The snow came gently pounding down upon the Lake Geneva area starting around one o’clock in the afternoon on Sunday, November 25th.  Lake Geneva communities around the lake received far more snow than any other communities affected by this storm.  That these winter-tested and true people, living in the southern part of Wisconsin would handle the snow in such a disorganized and uncoordinated series of ways is both maddening and frustrating.

Lake Geneva, Town of Geneva, Williams Bay, Fontana, Walworth and Town of Linn.

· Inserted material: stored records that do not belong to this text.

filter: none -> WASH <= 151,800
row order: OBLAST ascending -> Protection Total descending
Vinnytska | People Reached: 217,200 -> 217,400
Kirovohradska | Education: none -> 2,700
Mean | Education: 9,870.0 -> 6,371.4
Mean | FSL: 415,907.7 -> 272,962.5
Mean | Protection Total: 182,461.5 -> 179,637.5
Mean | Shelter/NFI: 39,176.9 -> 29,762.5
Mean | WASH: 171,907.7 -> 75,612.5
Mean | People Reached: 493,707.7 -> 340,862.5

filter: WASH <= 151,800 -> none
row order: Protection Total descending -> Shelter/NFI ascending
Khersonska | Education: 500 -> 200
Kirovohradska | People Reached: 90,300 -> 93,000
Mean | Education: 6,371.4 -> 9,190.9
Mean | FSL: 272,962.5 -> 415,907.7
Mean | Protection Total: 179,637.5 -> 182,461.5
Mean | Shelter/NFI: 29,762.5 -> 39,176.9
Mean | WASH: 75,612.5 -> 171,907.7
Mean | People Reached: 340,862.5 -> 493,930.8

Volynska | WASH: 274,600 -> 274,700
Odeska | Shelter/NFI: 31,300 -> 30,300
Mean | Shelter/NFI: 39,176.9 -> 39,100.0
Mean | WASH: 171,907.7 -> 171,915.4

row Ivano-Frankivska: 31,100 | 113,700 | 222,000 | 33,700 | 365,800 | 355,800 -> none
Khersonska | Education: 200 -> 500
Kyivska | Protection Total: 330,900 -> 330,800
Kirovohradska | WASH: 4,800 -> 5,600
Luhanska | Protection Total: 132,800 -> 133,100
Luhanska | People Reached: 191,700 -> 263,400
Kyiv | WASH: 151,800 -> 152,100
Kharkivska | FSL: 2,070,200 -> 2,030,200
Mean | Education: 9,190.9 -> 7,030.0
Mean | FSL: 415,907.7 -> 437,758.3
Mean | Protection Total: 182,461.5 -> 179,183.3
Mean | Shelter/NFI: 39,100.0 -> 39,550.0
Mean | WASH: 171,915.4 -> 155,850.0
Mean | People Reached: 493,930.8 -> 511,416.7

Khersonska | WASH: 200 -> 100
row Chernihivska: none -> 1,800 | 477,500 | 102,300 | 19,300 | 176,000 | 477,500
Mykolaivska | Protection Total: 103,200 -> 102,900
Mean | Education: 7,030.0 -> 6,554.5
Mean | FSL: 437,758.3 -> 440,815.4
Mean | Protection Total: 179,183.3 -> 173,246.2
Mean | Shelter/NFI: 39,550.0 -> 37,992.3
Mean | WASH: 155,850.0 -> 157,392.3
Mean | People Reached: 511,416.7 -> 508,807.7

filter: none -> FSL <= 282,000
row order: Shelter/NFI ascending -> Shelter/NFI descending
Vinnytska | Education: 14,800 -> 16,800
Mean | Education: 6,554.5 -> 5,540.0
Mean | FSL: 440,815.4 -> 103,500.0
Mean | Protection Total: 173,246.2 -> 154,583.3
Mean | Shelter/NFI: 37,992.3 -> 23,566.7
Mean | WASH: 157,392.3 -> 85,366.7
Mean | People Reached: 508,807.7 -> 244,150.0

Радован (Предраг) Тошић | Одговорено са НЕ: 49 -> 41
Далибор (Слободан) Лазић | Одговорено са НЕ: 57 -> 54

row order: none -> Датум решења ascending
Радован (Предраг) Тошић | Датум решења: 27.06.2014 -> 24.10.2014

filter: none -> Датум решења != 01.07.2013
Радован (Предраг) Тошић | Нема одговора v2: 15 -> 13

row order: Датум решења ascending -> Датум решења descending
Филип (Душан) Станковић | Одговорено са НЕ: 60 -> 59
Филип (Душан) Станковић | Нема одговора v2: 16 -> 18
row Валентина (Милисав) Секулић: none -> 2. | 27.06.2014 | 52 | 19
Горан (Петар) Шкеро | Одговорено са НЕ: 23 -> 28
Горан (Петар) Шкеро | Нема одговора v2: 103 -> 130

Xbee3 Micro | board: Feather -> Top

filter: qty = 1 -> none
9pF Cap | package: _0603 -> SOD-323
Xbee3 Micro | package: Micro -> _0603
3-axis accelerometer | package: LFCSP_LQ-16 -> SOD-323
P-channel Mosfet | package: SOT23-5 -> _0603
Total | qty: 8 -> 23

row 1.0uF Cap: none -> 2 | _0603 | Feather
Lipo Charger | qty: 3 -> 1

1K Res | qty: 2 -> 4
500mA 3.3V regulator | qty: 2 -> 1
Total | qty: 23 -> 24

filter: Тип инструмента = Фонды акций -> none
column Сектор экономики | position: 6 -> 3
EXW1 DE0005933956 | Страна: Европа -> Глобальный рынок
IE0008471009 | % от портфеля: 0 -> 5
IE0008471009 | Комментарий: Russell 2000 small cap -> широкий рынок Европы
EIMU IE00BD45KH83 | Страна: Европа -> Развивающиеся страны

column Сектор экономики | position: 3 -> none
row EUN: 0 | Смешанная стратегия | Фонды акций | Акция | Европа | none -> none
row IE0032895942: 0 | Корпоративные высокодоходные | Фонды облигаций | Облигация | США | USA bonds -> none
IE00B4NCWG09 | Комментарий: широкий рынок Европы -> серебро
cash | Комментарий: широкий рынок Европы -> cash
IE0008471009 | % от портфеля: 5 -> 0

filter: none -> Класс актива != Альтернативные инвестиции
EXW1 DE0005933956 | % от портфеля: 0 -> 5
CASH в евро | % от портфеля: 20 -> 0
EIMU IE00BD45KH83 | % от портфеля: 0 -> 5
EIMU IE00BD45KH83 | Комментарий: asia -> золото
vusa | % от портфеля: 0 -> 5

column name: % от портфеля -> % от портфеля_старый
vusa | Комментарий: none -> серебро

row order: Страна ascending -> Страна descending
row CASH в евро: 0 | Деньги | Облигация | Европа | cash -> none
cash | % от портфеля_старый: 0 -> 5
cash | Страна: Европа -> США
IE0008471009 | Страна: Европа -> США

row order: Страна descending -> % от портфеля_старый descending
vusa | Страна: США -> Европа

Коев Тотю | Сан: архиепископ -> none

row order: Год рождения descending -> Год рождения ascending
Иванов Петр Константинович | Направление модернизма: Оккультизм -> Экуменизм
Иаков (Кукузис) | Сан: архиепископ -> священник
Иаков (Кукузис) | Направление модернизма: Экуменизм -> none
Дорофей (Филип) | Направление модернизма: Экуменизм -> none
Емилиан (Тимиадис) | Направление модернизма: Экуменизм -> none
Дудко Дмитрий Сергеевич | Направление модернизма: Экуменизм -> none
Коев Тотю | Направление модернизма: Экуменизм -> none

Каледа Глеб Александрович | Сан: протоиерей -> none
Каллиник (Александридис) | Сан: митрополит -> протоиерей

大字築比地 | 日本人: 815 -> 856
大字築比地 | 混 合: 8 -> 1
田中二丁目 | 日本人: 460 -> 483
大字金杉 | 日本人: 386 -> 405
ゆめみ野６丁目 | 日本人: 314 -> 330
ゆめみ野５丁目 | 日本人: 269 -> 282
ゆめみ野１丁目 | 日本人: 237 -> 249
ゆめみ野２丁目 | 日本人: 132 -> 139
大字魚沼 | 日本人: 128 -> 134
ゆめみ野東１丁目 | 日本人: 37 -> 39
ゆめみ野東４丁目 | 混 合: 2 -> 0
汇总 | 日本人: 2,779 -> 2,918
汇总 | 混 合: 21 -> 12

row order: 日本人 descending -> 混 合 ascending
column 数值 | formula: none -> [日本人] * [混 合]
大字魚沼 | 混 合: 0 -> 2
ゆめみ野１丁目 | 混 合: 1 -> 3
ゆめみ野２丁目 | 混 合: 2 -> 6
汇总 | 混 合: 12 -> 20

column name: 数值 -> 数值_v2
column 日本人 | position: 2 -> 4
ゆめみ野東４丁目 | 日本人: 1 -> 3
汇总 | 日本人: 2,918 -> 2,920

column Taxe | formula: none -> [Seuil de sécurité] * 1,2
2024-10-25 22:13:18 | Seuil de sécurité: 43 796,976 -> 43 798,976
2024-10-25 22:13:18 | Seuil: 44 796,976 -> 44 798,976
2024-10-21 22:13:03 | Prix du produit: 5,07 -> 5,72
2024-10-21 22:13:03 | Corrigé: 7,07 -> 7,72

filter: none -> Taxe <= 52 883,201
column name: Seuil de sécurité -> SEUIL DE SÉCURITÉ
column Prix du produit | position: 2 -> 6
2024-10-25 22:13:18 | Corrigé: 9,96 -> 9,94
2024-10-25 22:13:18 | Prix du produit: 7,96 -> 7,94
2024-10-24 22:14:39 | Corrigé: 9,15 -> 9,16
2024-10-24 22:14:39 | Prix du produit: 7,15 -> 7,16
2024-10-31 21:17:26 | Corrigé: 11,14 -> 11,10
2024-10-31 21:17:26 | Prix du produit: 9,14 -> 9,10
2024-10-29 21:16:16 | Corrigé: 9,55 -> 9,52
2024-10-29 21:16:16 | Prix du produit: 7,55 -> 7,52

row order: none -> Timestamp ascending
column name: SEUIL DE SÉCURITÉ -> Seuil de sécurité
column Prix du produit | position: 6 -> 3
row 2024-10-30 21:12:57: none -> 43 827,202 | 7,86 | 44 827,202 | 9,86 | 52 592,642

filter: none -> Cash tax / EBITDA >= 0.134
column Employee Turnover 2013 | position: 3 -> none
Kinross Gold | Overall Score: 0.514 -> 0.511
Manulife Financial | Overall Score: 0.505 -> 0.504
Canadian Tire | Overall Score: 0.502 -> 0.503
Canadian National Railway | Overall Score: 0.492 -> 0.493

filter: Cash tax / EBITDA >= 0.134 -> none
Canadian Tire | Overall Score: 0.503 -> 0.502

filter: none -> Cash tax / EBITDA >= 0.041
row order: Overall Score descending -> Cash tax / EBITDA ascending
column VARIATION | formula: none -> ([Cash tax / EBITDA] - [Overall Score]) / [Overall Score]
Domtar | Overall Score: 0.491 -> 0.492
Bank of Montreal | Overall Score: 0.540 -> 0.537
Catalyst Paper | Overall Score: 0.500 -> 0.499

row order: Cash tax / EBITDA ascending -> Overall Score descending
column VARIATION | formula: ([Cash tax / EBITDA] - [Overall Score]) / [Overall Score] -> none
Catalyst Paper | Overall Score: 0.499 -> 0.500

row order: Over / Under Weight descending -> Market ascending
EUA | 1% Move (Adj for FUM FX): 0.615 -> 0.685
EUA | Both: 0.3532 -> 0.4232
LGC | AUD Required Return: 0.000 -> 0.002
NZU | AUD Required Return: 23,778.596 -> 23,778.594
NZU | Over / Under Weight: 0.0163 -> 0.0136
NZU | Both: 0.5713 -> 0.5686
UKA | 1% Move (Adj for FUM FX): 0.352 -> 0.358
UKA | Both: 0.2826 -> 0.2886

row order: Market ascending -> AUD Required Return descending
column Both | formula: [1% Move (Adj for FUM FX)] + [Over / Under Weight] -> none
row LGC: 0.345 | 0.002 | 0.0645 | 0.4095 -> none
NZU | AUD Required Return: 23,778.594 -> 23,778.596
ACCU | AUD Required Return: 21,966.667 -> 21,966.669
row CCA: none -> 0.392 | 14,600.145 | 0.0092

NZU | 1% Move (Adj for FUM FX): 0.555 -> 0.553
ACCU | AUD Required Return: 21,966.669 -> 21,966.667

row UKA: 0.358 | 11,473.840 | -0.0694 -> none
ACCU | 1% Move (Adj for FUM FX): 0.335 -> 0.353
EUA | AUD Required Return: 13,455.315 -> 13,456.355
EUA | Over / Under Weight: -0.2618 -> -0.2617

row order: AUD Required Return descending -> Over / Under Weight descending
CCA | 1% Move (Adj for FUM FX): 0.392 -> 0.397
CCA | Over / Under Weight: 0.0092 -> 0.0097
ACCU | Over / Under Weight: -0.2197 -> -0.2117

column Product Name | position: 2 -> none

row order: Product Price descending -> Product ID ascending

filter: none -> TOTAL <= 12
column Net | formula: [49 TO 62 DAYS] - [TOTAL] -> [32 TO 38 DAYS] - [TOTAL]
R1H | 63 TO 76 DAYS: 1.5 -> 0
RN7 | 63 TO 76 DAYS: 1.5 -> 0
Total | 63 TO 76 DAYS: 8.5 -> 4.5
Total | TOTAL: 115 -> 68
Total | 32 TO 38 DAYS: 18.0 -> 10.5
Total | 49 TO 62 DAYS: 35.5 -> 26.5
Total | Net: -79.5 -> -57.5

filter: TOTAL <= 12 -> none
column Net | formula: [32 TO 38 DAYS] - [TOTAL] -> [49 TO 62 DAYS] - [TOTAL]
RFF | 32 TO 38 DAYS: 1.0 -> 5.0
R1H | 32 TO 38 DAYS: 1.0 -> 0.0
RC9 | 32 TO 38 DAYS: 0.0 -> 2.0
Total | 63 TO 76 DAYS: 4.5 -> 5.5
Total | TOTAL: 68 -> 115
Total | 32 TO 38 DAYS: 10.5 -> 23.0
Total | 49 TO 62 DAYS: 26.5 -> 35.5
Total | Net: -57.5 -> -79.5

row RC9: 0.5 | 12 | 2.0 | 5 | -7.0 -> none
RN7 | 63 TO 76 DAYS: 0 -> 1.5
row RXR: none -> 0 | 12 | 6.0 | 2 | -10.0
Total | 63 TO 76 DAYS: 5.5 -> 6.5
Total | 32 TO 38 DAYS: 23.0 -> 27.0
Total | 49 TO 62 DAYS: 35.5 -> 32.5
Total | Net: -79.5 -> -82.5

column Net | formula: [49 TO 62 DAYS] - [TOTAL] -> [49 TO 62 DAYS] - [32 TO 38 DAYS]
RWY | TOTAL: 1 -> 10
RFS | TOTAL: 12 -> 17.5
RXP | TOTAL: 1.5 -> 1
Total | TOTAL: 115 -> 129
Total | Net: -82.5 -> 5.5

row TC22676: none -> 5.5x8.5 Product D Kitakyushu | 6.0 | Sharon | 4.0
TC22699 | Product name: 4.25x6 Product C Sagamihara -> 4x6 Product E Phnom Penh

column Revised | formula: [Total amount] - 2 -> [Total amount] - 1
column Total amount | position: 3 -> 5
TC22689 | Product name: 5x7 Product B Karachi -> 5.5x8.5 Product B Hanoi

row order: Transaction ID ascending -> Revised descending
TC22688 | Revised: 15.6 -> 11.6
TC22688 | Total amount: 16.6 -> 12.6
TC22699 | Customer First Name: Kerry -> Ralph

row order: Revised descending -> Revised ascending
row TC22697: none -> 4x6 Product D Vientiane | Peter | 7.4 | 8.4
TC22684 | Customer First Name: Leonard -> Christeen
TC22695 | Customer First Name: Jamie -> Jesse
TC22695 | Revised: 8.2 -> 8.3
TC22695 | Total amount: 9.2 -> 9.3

Those are the six major/minor communities that are all close together around this nine-mile-long and three-mile-wide lake.  Do these communities have a coordinated snow removal policy?  They have coordinated fire and police, that’s for certain.  What’s the reason for having no coordinated snow removal policy? Salt.  Yes, that substance they put in the sand or loose sand alone to dissolve the ice that forms when the packed snow is driven on for a while. Plowing is only a part of it. Blowing snow is the biggest plowing problem, like the one following Sunday’s storm.

Each community uses a different mix of sand and salt.  What is that mix?  Nobody really knows since there are sparsely available reports in street department files, but actually, the guys and gals working for the different street departments mix it to their own recipes.  Right now the lake water runs about 100 milligrams of Chloride, which is below the EPA level of 250 before harm is done to aquatic life, but that number keeps going up every year.  At one time, Lake Geneva was salt-free, fearing for the quality of the water, but over time, when the other communities did not follow along with the salt-free policy, Lake Geneva went back to using salt.  Currently, the mix is supposed to be 23 percent salt and the remainder water.  But with no coordinated policy, with some teeth in it for violations, the communities can continue to put out there whatever they think is right, or maybe put less salt on the roads and sell it out the back door, as happened in Lake Geneva a few years back.

Lake Geneva gets an average of about 41 inches of snow per year.  The national average is 26 inches. Twelve inches came down so it does not take a wizard to figure out that Lake Geneva has about 29 more inches coming before spring of next year.  The record snowfall year was 68 inches.   Incidentally, more than half the snow that falls in a winter season in Lake Geneva falls in December and January.  This winter could be something else again when it comes to that lovely white stuff everyone loves or hates at different times.